→ **Work required**
Collect all lines from the listing that include the string "opportunies".

=== Section Start ===

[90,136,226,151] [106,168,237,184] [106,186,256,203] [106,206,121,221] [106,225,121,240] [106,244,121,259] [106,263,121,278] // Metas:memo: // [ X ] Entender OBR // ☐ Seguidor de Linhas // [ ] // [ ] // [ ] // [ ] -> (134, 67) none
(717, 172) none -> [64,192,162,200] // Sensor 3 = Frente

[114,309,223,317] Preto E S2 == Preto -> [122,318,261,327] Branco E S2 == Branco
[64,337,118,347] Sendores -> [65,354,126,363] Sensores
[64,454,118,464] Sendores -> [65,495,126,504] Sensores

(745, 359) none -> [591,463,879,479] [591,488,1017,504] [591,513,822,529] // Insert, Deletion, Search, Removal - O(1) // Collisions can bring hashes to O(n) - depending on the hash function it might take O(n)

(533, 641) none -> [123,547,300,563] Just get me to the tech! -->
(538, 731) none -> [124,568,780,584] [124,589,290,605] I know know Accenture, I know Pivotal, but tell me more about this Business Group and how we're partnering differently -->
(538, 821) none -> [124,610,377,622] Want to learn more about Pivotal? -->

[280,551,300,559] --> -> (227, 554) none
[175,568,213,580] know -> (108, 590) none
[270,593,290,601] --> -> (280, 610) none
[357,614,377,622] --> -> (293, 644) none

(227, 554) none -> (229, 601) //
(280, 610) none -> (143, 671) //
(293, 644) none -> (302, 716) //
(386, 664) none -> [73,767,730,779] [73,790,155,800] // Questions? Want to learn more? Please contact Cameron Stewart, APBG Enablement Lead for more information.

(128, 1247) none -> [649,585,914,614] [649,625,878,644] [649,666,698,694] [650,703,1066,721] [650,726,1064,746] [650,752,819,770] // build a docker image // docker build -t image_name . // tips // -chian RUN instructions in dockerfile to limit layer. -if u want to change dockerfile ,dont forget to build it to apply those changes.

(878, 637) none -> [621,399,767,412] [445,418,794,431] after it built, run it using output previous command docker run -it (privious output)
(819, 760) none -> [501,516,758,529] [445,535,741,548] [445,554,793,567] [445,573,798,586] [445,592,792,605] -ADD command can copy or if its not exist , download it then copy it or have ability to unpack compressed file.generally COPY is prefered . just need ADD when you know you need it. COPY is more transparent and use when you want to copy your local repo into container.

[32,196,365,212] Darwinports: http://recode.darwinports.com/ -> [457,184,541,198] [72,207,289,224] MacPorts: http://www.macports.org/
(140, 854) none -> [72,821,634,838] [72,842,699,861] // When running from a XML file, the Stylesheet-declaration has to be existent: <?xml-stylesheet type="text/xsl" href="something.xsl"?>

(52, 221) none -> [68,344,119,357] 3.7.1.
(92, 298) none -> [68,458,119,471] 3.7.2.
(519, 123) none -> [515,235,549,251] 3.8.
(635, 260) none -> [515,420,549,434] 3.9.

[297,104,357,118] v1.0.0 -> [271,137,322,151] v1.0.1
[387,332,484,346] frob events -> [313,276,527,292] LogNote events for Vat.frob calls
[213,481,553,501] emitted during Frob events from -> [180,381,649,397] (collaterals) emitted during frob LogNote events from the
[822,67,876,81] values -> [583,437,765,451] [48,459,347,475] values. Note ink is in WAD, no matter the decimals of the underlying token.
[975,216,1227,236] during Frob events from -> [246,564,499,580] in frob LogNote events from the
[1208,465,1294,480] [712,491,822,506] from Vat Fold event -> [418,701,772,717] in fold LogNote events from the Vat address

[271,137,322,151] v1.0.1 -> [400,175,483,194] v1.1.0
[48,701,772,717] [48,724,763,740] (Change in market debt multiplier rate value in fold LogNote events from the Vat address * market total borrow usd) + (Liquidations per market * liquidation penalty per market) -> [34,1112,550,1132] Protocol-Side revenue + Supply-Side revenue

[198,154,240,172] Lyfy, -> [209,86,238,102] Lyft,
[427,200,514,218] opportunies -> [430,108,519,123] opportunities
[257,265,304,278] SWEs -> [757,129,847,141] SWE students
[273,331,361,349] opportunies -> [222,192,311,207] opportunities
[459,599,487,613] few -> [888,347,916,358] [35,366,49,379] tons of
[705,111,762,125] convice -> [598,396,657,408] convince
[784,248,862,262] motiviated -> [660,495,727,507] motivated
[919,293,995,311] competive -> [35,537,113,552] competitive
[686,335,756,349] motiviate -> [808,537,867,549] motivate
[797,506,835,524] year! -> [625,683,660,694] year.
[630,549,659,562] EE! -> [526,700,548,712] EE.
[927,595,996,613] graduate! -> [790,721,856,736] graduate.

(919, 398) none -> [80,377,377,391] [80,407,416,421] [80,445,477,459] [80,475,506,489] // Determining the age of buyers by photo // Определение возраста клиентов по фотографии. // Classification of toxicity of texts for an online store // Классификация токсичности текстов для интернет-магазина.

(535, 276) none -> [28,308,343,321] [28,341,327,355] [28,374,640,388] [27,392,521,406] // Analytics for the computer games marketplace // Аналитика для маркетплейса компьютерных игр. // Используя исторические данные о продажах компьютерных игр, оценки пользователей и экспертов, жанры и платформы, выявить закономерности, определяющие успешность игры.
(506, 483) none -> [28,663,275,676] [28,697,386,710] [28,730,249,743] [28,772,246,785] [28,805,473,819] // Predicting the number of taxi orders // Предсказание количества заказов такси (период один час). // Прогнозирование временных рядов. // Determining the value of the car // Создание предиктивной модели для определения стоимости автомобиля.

=== Section End ===

→ **Reply to the exercise**
[427,200,514,218] opportunies -> [430,108,519,123] opportunities
[273,331,361,349] opportunies -> [222,192,311,207] opportunities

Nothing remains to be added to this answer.